Forward-looking information and statements in this MD&A include, but are not limited to the following:
-
increases in recurring revenue generated from multi-license contracts and software subscription renewal value increase;
-
all trade receivable balances are highly likely to be paid in full by the customer;
-
failure to achieve certain requirements could have a material adverse effect on the Company’s financial condition and/or results of operations.

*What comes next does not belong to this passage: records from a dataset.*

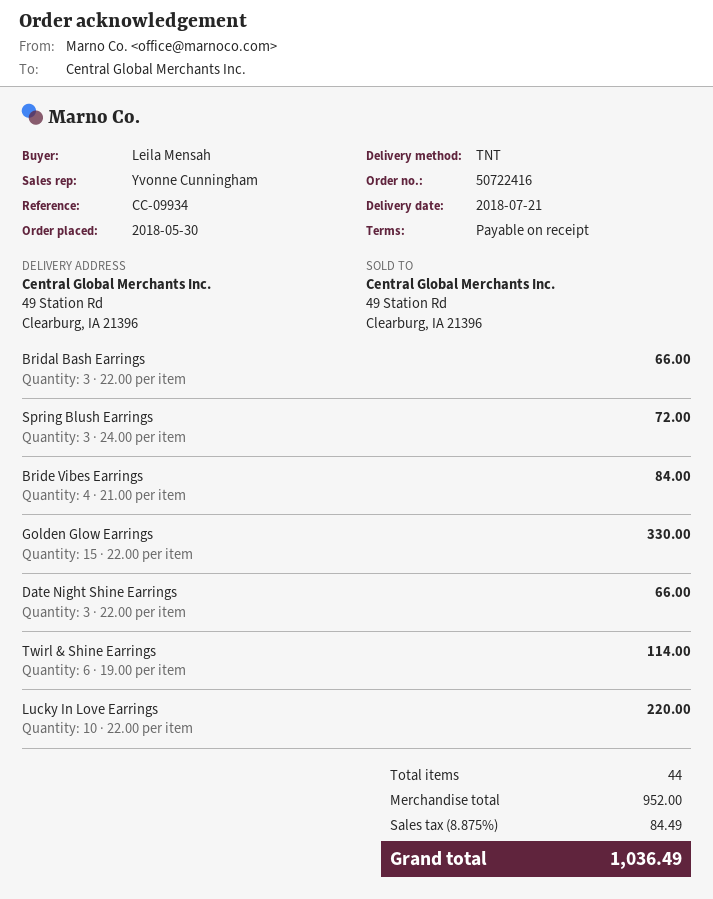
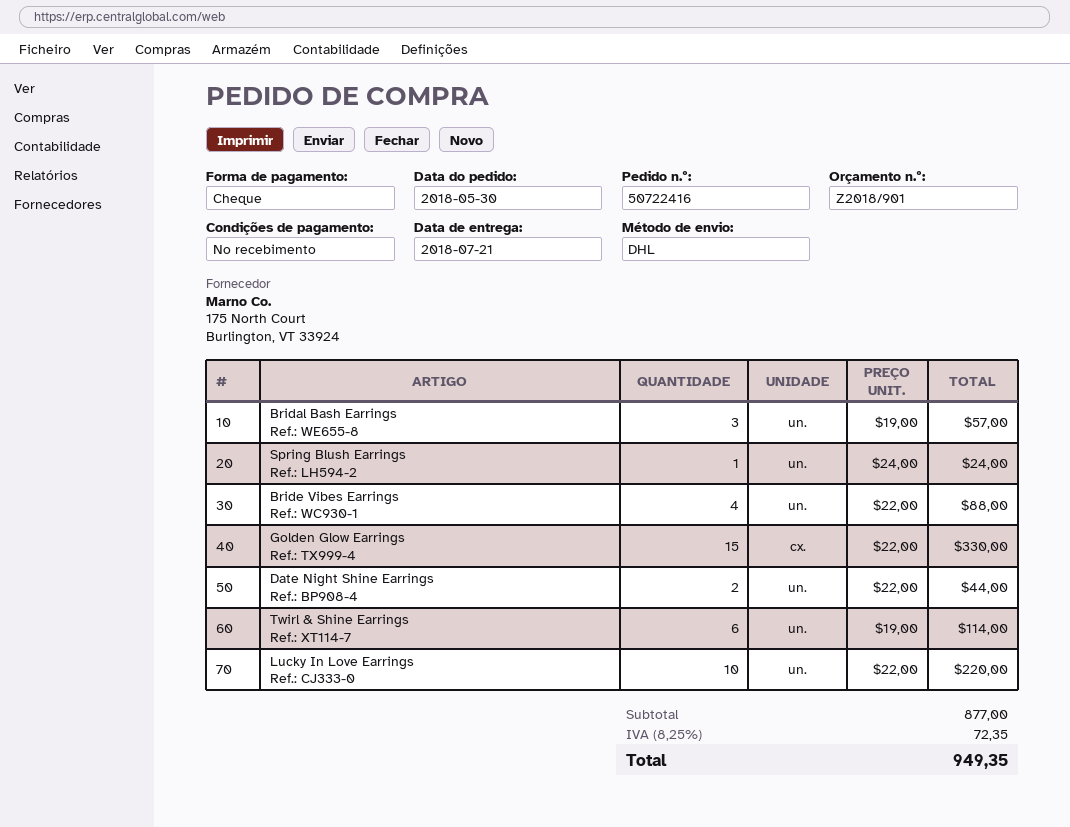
shipping method: TNT -> DHL
Bridal Bash Earrings: 3 x 22.00 = 66.00 -> 3 x 19.00 = 57.00
Spring Blush Earrings: 3 x 24.00 = 72.00 -> 1 x 24.00 = 24.00
Bride Vibes Earrings: 4 x 21.00 = 84.00 -> 4 x 22.00 = 88.00
Date Night Shine Earrings: 3 x 22.00 = 66.00 -> 2 x 22.00 = 44.00
subtotal: 952.00 -> 877.00
tax: 8.875% = 84.49 -> 8.25% = 72.35
total: 1036.49 -> 949.35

The material factors and assumptions used to develop the forward-looking statements herein include, but are not limited to, the following: (i) there will be adequate liquidity available to the Company to carry out its operations; (ii) payments on material contracts will occur within a reasonable period of time after contract completion; (iii) the continued sales success of Intermap’s products and services; (iv) the continued success of business development activities; (v) there will be no significant delays in the development and commercialization of the Company’s products; (vi) the Company will continue to maintain effective production and software development capabilities to compete on the attributes and cost of its products; (vii) there will be no significant reduction in the availability of qualified and cost-effective human resources; (viii) demand for geospatial related products and services will continue to grow in the foreseeable future; (ix) there will be no significant barriers to the integration of the Company’s products and services into customers’ applications; (x) the Company will be able to maintain compliance with applicable contractual and regulatory obligations and requirements, (xi) superior technologies/products do not develop that would render the Company’s current product offerings obsolete.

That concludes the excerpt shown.